My omega shouldn’t have to take care of me like this. It was my job to make her feel better, not the other way around.

Yet, she didn’t want a tough, unemotional version of me. She wanted everything. Every experience that had shaped me into the man she met at that bar however many weeks ago. Even the ones that threatened to break me when I remembered them.

“I love you so fucking much.” I kissed each cheek in turn, then her lips. “That isn’t something I like to talk about, but you… You made it tolerable. And now you know how much it hurt to hear they were hunting us down like dogs.”

“We’ll hunt down Grave so he can be the dog this time,” she promised. “My fathers will get it done as soon as we say the word.”

Laughing, I shifted her off my lap and stood to stretch. I wiped at my puffy eyes and then reached overhead until my back cracked satisfyingly. “We might still need him out in the world, sweetheart. Finding Benjamin is more important than my revenge. I can wait.”

She sighed. “Everything loops back to Benjamin, doesn’t it?”

“Only until we find him and lock him up so he can’t hurt you. Then, you can forget about him forever.”

“There might be something more we need to do, beyond locking him up,” Talia said.

I recalled Mira’s offhand mention of killing Benjamin, and Talia’s deflection. I wanted to ask, but that was more of a pack conversation.

“Talk to us about it tonight, sweetheart.” Offering Talia a hand, I helped her to her feet. “I want to hear you play the piano. How bad were you really at the instruments?”

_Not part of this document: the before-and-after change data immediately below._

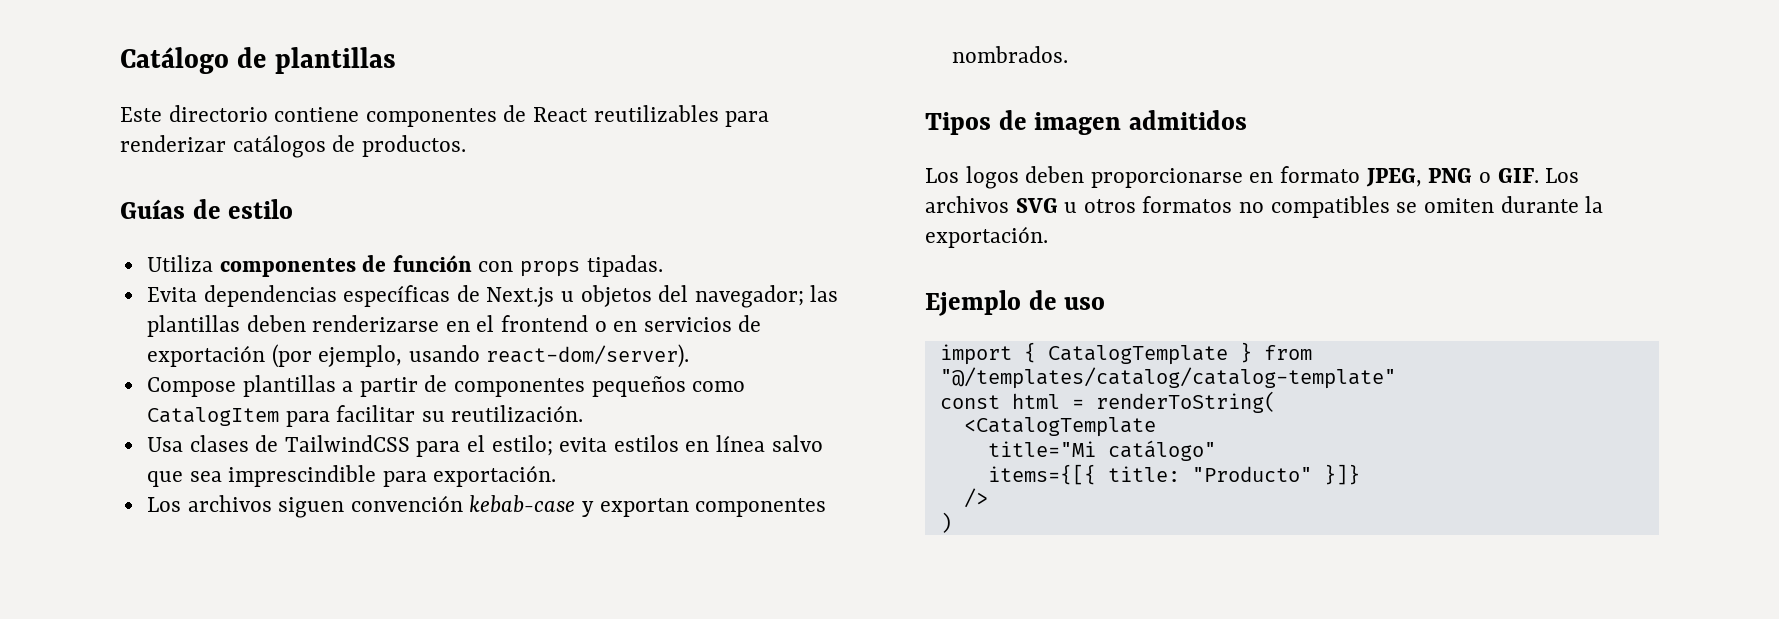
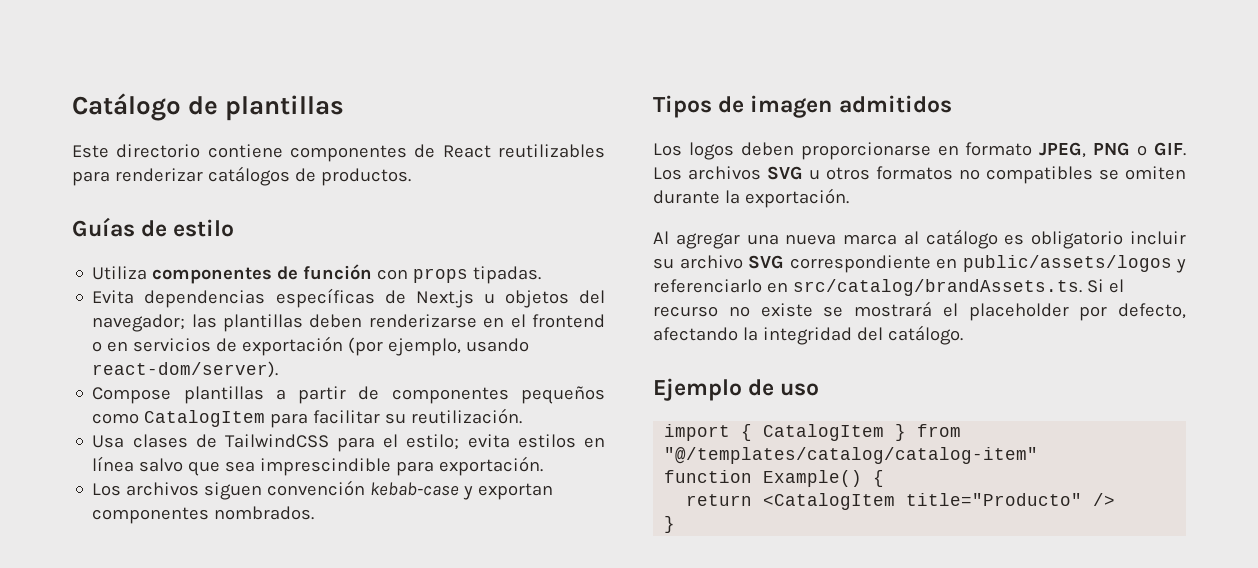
+ Al agregar una nueva marca al catálogo es obligatorio incluir su archivo SVG correspondiente en public/assets/logos y referenciarlo en src/catalog/brandAssets.ts. Si el recurso no existe se mostrará el placeholder por defecto, afectando la integridad del catálogo.
- import { CatalogTemplate } from "@/templates/catalog/catalog-template"
- const html = renderToString(
- <CatalogTemplate
- title="Mi catálogo"
- items={[{ title: "Producto" }]}
- />
- )
+ import { CatalogItem } from "@/templates/catalog/catalog-item"
+ function Example() {
+ return <CatalogItem title="Producto" />
+ }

Her cringe told me all I needed to know. “Your ears might bleed.”

“Show me anyway?”

She stepped over to the grand piano, lifting the keyboard cover. “How about this—I’ll play, and then you have to try. That’ll show you how damn difficult it is.”

“Deal.”

I sat down on the bench beside her, so close that our thighs touched. Her fingers were clumsy on the keys, creating a cacophony of noise that drew her sisters into the room to watch.

When she tried to teach me, I wasn’t much better, but by then everyone was gathered around the grand piano, laughing at our attempts.

The cold living room was warmer than I’d thought it could be, after all.